The paper addresses two different instances of the same problem.

When the sequence of nodes ends in a leaf, lazy expansion is used - don’t bother to write out the full sequence, just create a single node that has the key suffix and the value. Implementing lazy expansion really just means having a separate Node type that has a key pointer and a value pointer. If this node type is encountered during a query, you can just compare the key to the searched-for key character-by-character. If this node type is found during an insertion, it has to be swapped out for a ‘real’ node, and each suffix of the existing key and the new one needs to be inserted (both will probably wind up with a lazily-expanded node representing them; it’s instructive to think of why that is).

If, instead, the sequence of single-child nodes does not end in a leaf, ART uses path compression. This also collapses the sequence of nodes, but into the node at the end of the sequence that has more than one child. That is, consider inserting CAST and CASH into an empty trie; path compression would create a node at the root that has the CAS prefix, and two children, one for T and one for H. That way the trie doesn’t need individual nodes for the C->A->S sequence.

Evaluation notes and wrap-up

Usually when one considers any tree-based search structure, they do so only if range queries are needed, because otherwise the received wisdom is that a hash table’s performance will wipe the floor with the tree. What is particularly interesting about ART, then, is that for some workloads it is competitive with, or even beats chained hash tables for point-lookup queries.

The results are laid out in Figure 10, but the gist is that, for random lookups, ART performs better than a chained hash table implementation when the key set is ‘dense’; i.e. all integers from \(1..N\) are in the set. When the key set is sparse - i.e. it includes randomly selected integers from a much bigger range - performance drops (but is still better than all other data structures included in the comparison, particularly as the number of keys gets larger).

Of course, when the key set is dense, most nodes will be Node256 instances, and so ART isn’t too different from an ordinary trie.

Things get more interesting when the access pattern is skewed, as it allows ART to take advantage of cache effects, whereas hash tables have no data locality when there is locality in the query set. As the skew gets significant (see Figure 12), ART performs nearly 50% faster than a hash table!

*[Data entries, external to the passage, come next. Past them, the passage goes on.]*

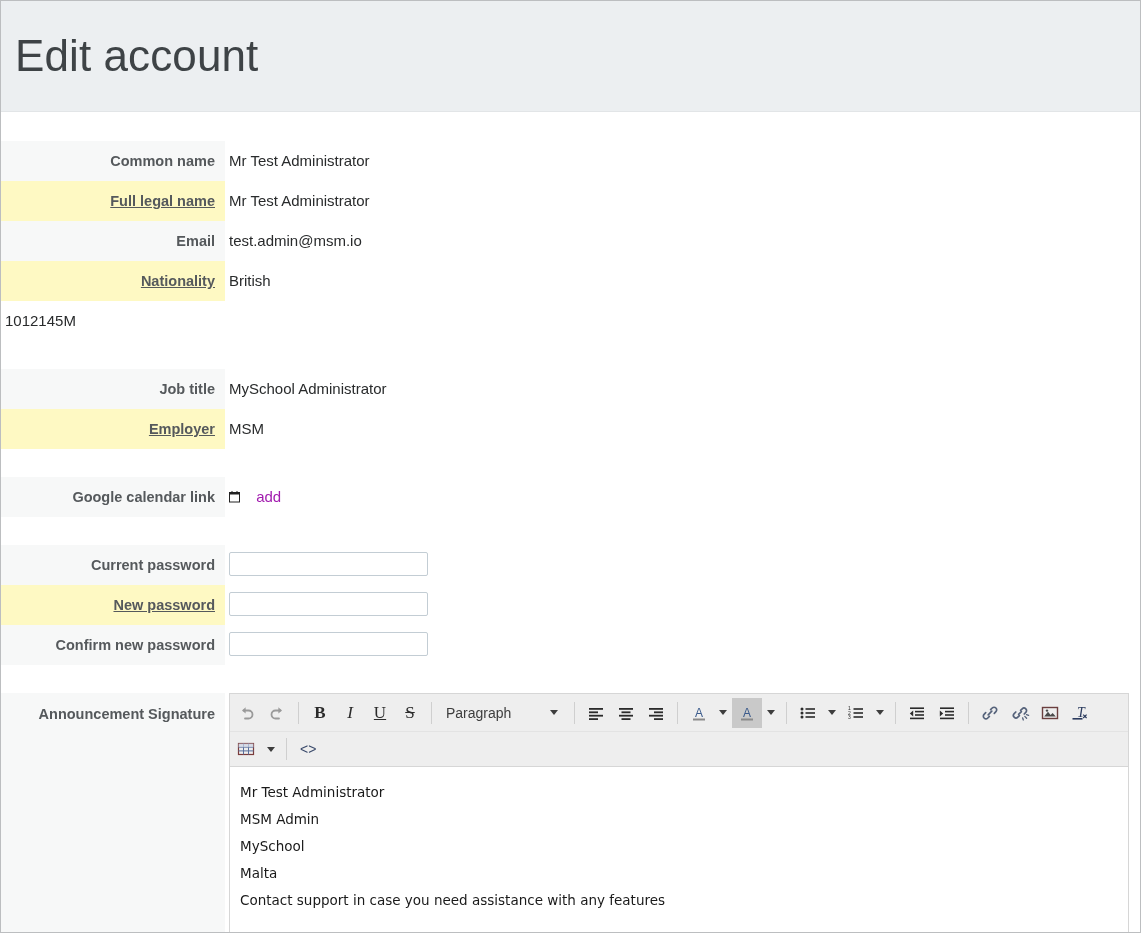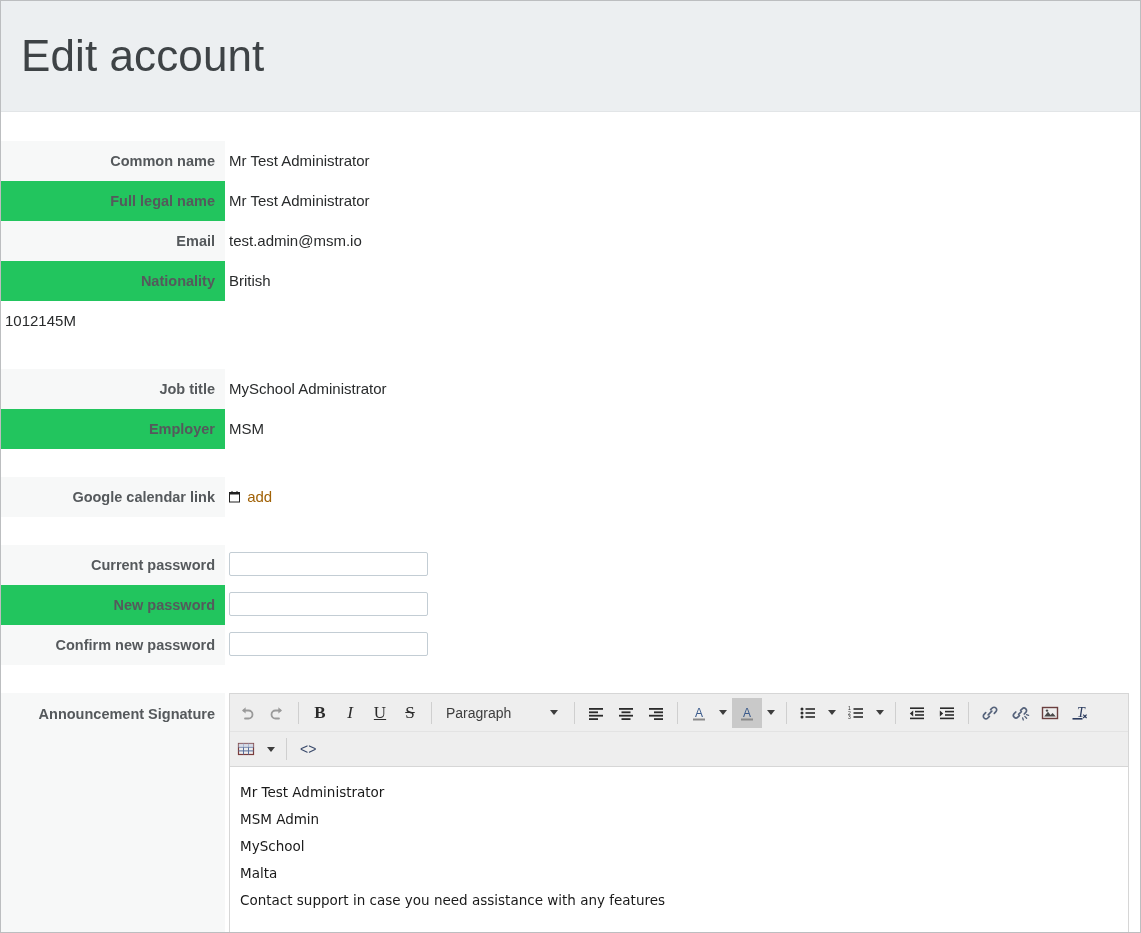--- a/index.html
+++ b/index.html
@@ -28,7 +28,7 @@
     box-sizing: border-box;
     display: flex;
     align-items: center;
-    padding-left: 20px;
+    padding-left: 14px;
   }
   .page-title {
     font-size: 44px;

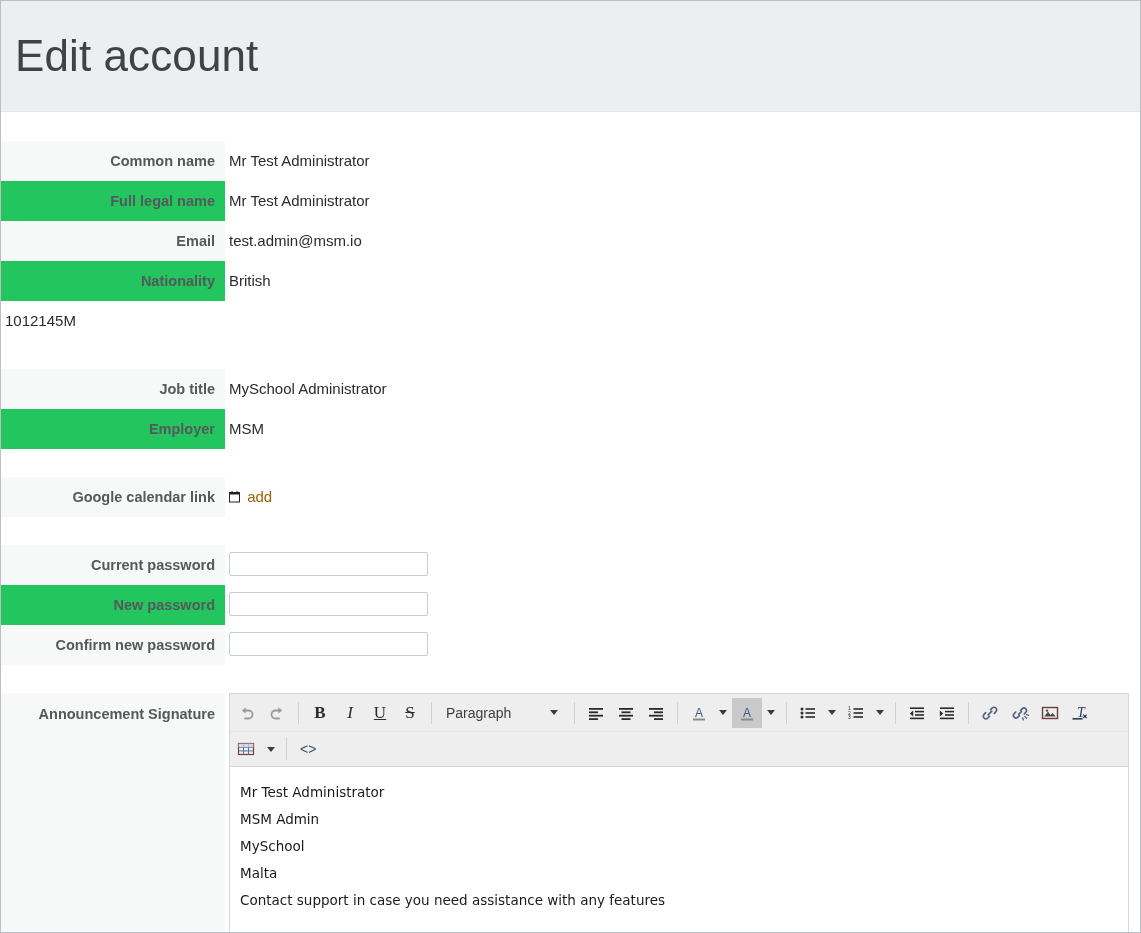--- a/index.html
+++ b/index.html
@@ -65,7 +65,7 @@
     background: #f7f8f8;
     line-height: 18px;
   }
-  .frow.alt .flabel { background: #22c55e; }
+  .frow.alt .flabel { background: #fef9c3; text-decoration: underline; }
   .fvalue {
     flex: 1 1 auto;
     padding: 11px 0 11px 4px;

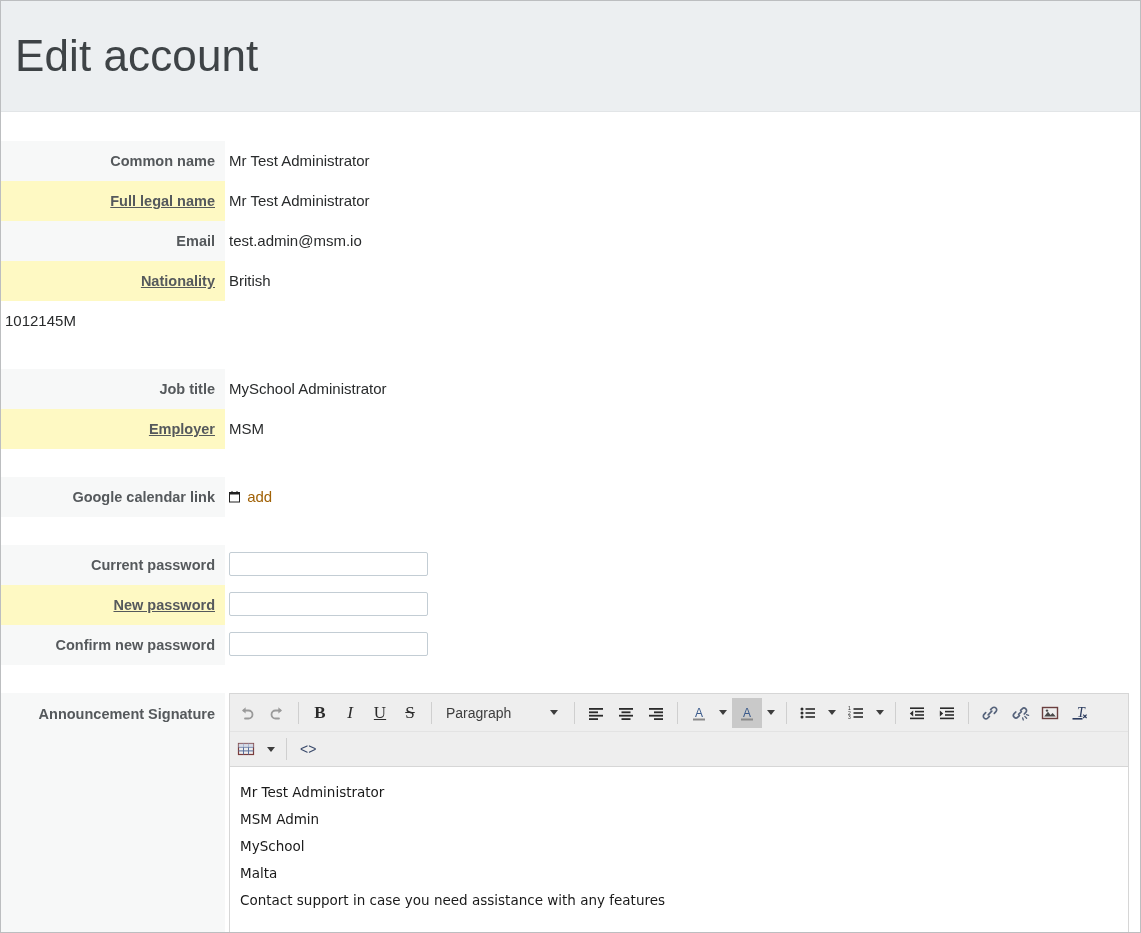--- a/index.html
+++ b/index.html
@@ -82,10 +82,11 @@
     cursor: pointer;
   }
   .link-blue {
-    color: #a16207;
+    color: #a21caf;
     text-decoration: none;
     font-size: 15px;
     cursor: pointer;
+    margin-left: 9px;
   }
   .cal-icon {
     display: inline-block;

Given these results, it was a bit disappointing not to see similar experiments for range queries. Indeed, range queries are treated as a bit of an afterthought throughout the paper - there’s no pseudocode for them and they appear to only be measured indirectly as part of the TPC-C workload. In that case, ART is shown to dominate both a binary search tree (a Red-Black tree, here) or a hybrid hash table / RB-tree combination (hash tables alone don’t support efficient range queries).

Finally, there’s a brief consideration of space: ART uses less than half the space required for the hybrid index for the TPC-C workload.

The paper doesn’t include a discussion of thread-safety (but measures concurrent read performance!). That’s a topic for a future paper.

ART has been evaluated many times since the paper was published (e.g. this recent takedown of the Bw-tree), and is still considered an extremely competitive index implementation. It’s appealing not only for its performance, but for the minimal delta from a well-understood data structure that it represents. You could implement a basic version of ART in a few hours of work. So why not… trie?